Maybe our refusal to recognize systemic problems comes from that core value of American individualism. The individual has the power to make her own story, chart her own course, pull herself up by her own bootstraps and make something of herself! Yet just making those pronouns female made my heart ache at the sadness of how circumstances can be stacked against girls and women, without tons of allies and support people fighting the systems with us. We might be a nation of individuals striving, but we have some systemic problems.
The first step is to see clearly what we are doing.
Only then can we also see clearly what God is doing: bringing grace and truth. Grace upon grace. Through seeing clearly.
God came to what was his own, and his own people did not accept him. There’s some systemic sin. But to all who received him, he gave power to become children of God, who were born, not of anything human but of God. He changed the boundaries for belonging to each other and to God’s family. God called out all the things we think make for belonging. Or maybe he just illuminated what was always true but we couldn’t understand until God physically did it Godself.
(God speaking now) Look. I’ll come into your messed up, hidden devious systems. I’ll take a mirror to your imagery and words and insinuations, just by showing up. I am here. And I choose you to be my closest kin. And the one who oppresses you. And the one you have been keeping down, unwittingly or intentionally. Now maybe you are not impressed by any club that would have you as a member, but the lights are on, so notice with clarity: I am becoming one of you, to embrace you all, together.
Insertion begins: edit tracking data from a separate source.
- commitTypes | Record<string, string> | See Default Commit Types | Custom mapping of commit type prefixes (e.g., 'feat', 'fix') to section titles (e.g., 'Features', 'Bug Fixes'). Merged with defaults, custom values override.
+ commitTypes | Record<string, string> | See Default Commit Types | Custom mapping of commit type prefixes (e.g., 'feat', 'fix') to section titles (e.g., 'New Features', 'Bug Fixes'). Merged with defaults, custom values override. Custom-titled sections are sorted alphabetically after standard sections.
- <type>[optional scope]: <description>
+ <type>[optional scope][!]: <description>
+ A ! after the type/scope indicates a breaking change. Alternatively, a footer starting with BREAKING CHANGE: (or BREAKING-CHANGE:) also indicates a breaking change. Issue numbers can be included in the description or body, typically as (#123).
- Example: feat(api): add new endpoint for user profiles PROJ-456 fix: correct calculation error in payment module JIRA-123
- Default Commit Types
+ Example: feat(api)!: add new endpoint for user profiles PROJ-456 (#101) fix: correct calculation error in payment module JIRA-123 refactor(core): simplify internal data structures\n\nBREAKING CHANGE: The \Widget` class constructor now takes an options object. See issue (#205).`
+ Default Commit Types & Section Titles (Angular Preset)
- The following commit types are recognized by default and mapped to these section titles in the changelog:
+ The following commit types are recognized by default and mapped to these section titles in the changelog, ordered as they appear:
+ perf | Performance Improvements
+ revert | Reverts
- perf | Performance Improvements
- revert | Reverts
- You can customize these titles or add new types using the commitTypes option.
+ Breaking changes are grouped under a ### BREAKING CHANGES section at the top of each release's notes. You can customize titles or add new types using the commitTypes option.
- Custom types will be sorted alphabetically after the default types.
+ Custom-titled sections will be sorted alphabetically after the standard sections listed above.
Can we see that clearly? None of us is any more of a “good person” than the others, but everybody is dragging our baggage into this family. Relationships require truth-telling, confession, forgiveness, and grace upon grace.
The grace and truth came through Jesus Christ. Unconditional love upon unconditional love. The poetry of John 1 specifically de-bunks any entitlement or inheritance ideas we might have about belonging in God’s family. We didn’t get here by “the will of the flesh” or the “will of man”. It’s not our parents’ will or our own will or anybody else’s will, but God’s will that makes us children of God. God chooses (God knows why) to adopt us:
Knowing that we tend to stumble around with only the dimmest source of light most of the time.
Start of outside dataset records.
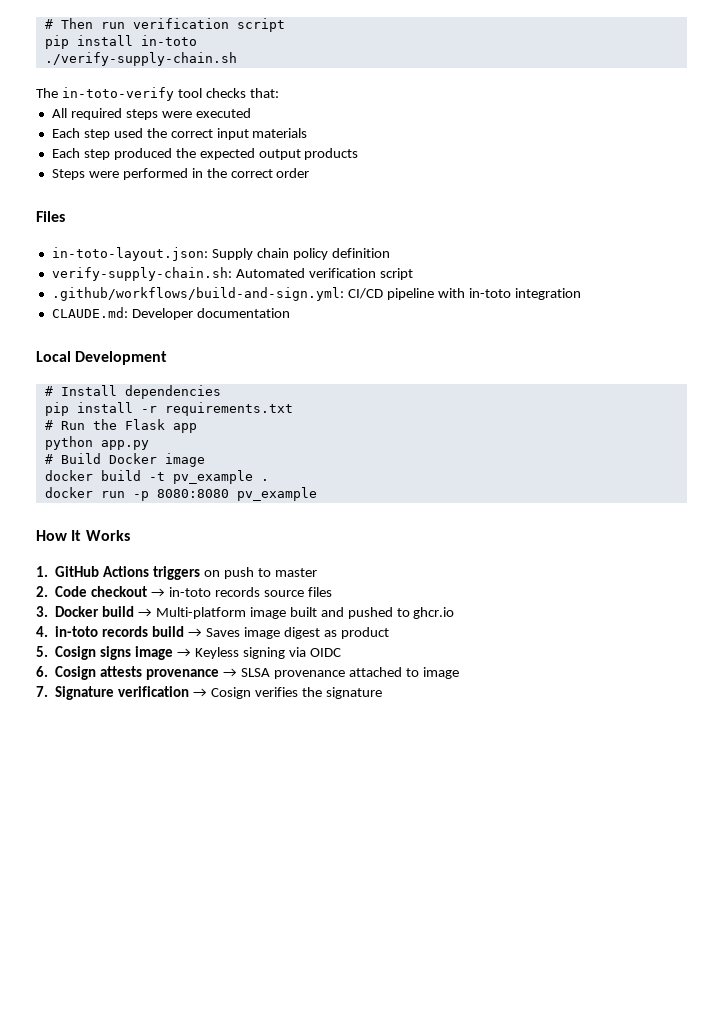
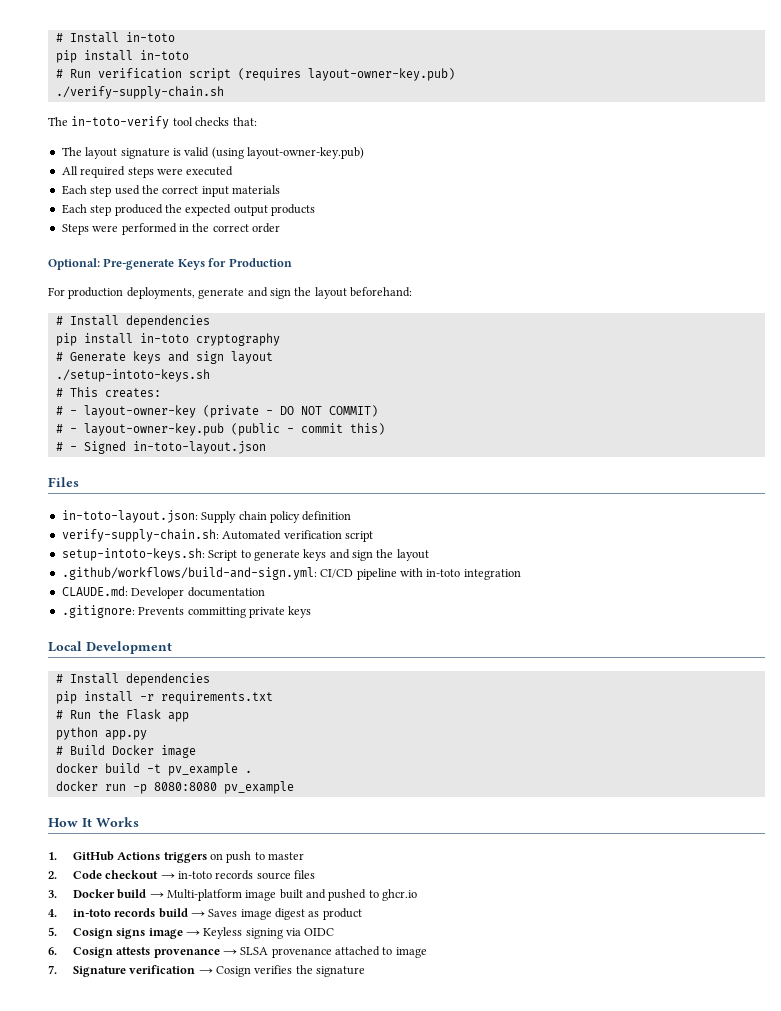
- # Then run verification script
+ # Install in-toto
  pip install in-toto
+ # Run verification script (requires layout-owner-key.pub)
+ The layout signature is valid (using layout-owner-key.pub)
+ Optional: Pre-generate Keys for Production
+ For production deployments, generate and sign the layout beforehand:
+ # Install dependencies
+ pip install in-toto cryptography
+ # Generate keys and sign layout
+ ./setup-intoto-keys.sh
+ # This creates:
+ # - layout-owner-key (private - DO NOT COMMIT)
+ # - layout-owner-key.pub (public - commit this)
+ # - Signed in-toto-layout.json
+ setup-intoto-keys.sh: Script to generate keys and sign the layout
+ .gitignore: Prevents committing private keys

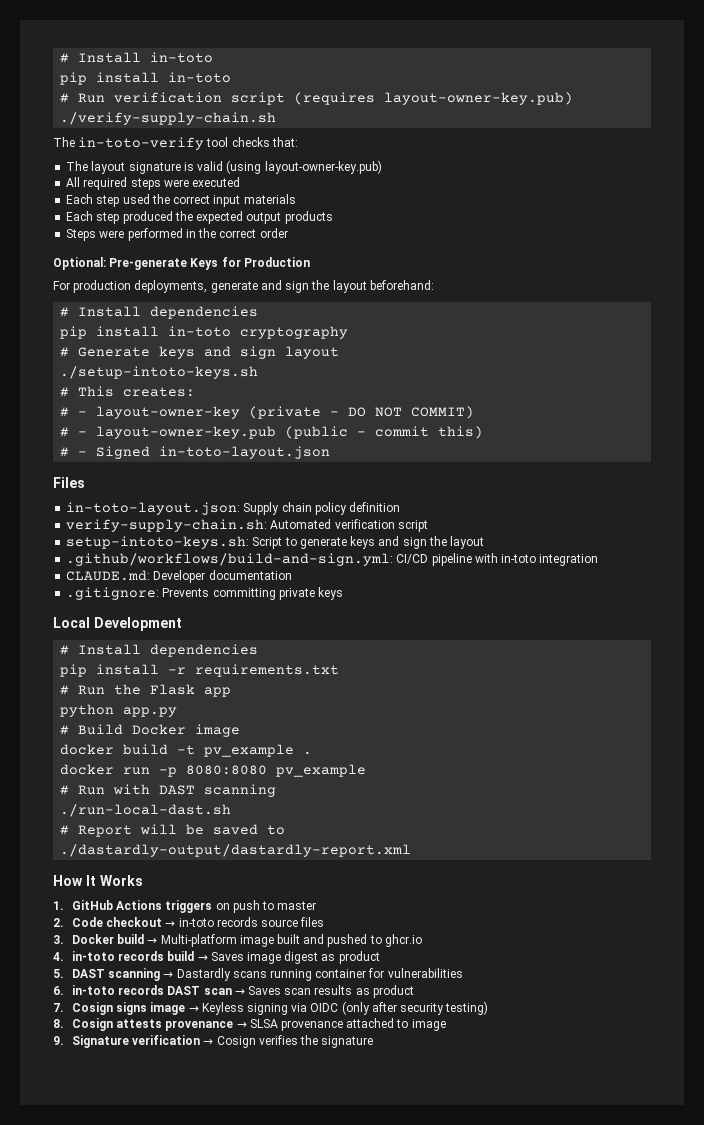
+ # Run with DAST scanning
+ ./run-local-dast.sh
+ # Report will be saved to ./dastardly-output/dastardly-report.xml
- 5. Cosign signs image → Keyless signing via OIDC
- 6. Cosign attests provenance → SLSA provenance attached to image
+ 5. DAST scanning → Dastardly scans running container for vulnerabilities
+ 6. in-toto records DAST scan → Saves scan results as product
+ 7. Cosign signs image → Keyless signing via OIDC (only after security testing)
+ 8. Cosign attests provenance → SLSA provenance attached to image
- 7. Signature verification → Cosign verifies the signature
+ 9. Signature verification → Cosign verifies the signature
Knowing that we are afraid of the full brightness showing who we really are, or the space that we prefer to keep between us and other people.
In that hostile environment God chooses to establish a new family.
And God does it, not in the way I tend to quell arguments between our kids, just stopping it by force: “No more. No more arguing, no more crying. Or there will be no Netflix!” No, God doesn’t shut down the conflicts by force or threats and make us be a family. God instead chooses to enter this family as a dependent, vulnerable, and at risk child, because of all the systems rigged against him. That is to say, God’s love is so unconditional that God chose not to protect his only begotten child from us, but to put him at our mercy.
As we wrap up Advent, let us have ourselves a real Christmas, full of grace and truth like the Word Made Flesh – one where we can see ourselves and our neighbors clearly, as God does, and still love unconditionally.